My this escalated quickly. I was hesitant to post due that very reason. Bottom line is I am going to treat when my monitoring indicates it is required. I will most likely be using OAV because I have the tools and it is just so darn easy. I was just surprised at the summary dismissal of it's seasonal efficacy both at the scholarly and regulatory level. Hopefully it's not like the addage, "when the only tool you have is a hammer, everything begins to look like a nail".



> pointy headed intellectuals those are the guys who brought us fluvalinate and caumophos and look where that took us.


I respectfully disagree. It was the cavalier overuse and misuse of those compounds that brought us where we are. The attitude that if a little works, a lot will be that much better. It is those "pointy-headed intellectuals" who are sought out when things get tough. It's the same in conventional agriculture. The whole university extension system is based on that.


----------



## cervus (May 8, 2016)

clyderoad said:


> contact them and ask.
> 
> there is a long history of OA use to control varroa.
> I suggest you research it for yourself.


Clyde, I have been researching. And like I said, I've found a grand total of one peer-reviewed, scientific study. And that study showed that OA is not effective in summer. And this seems to be in direct contradiction of the practical experience of hundreds (thousands?) of beekeepers.


----------



## cervus (May 8, 2016)

Mike Gillmore said:


> I just emailed Brushy and requested links to studies on both application methods. If I get a response tomorrow I'll post it.They have been at the center of the US registration process so I'm confident they will have the best resources to share with us.

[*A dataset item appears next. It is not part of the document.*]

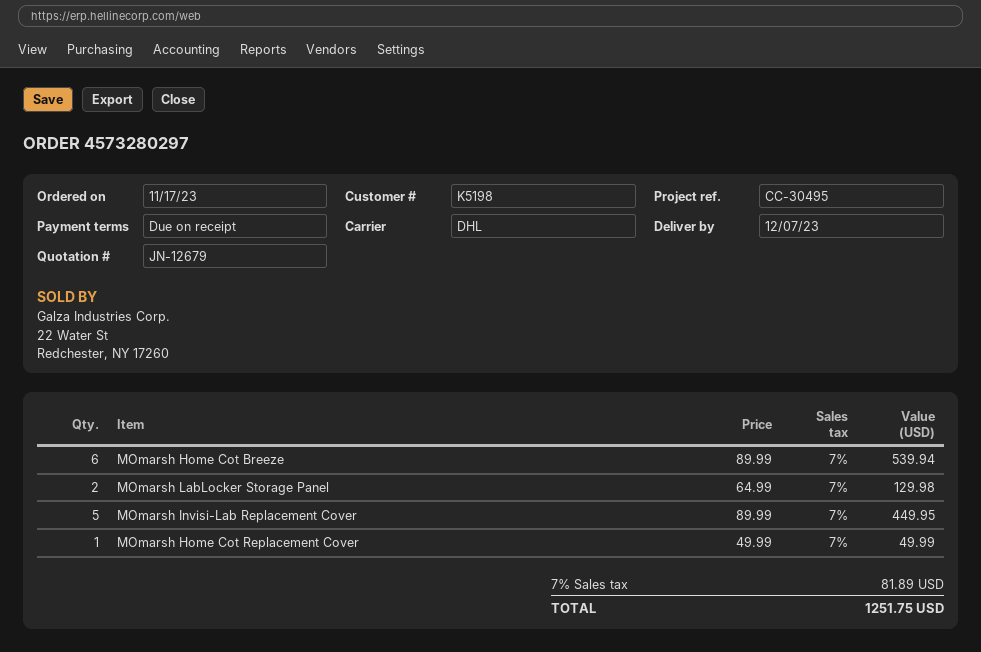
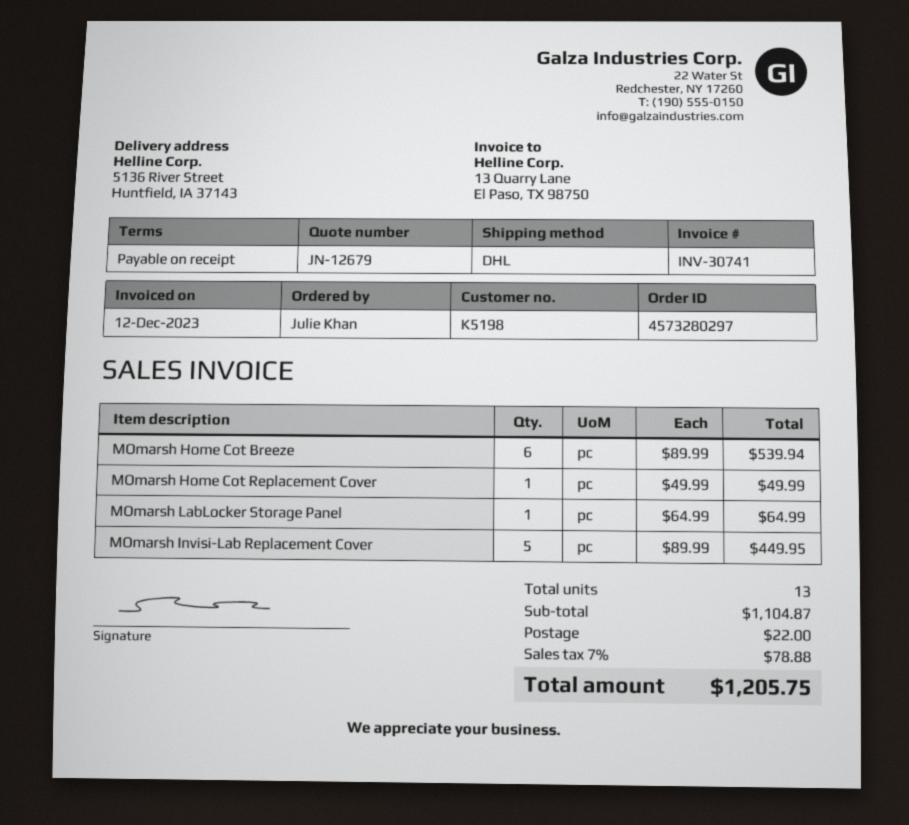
MOmarsh LabLocker Storage Panel: 2 x 64.99 = 129.98 -> 1 x 64.99 = 64.99
shipping: none -> 22.00
tax: 7% = 81.89 -> 7% = 78.88
total: 1251.75 -> 1205.75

 Thanks Mike. Hopefully we can put this to bed. It would be a great project for a graduate student, it it hasn't already been done.


----------



## clyderoad (Jun 10, 2012)

cervus said:


> Clyde, I have been researching. And like I said, I've found a grand total of one peer-reviewed, scientific study. And that study showed that OA is not effective in summer. And this seems to be in direct contradiction of the practical experience of hundreds (thousands?) of beekeepers.


more information is available from those "across the pond". both scientific and the methodology of those who practice the craft.
as mentioned, there is a long history of its use to draw from. here, we are late comers to the party.


----------



## cervus (May 8, 2016)

clyderoad said:


> more information is available from those "across the pond". both scientific and the methodology of those who practice the craft.
> as mentioned, there is a long history of its use to draw from. here, we are late comers to the party.


Agree, about 99% more from Europe. Hopefully Mike's inquiry to BM will shed some more light.


----------



## sakhoney (Apr 3, 2016)

> My point exactly, why would the EPA handcuff us with that label restriction? Unless....OA is not effective in the summer


EPA - because there not beekeepers - have you seen anything the government is involved that is right? SS messed up, USPS messed up, Balanced budget - now that really messed up - EPA approving nicks before knowing what it does in the food chain - messed up. Shall I continue?


----------



## cervus (May 8, 2016)

sakhoney said:


> Shall I continue?


No, you've made your point. 

But it will all change come November.


----------



## aunt betty (May 4, 2015)

clyderoad said:


> You want strong, fat, healthy, long lived winter bees. If you wait to treat the colony in late fall the winter bees are already present in the hive and they will not be strong, fat or healthy but weak, skinny and likely carrying a virus load that will make them short lived.
> And that's if the colony makes it to Thanksgiving.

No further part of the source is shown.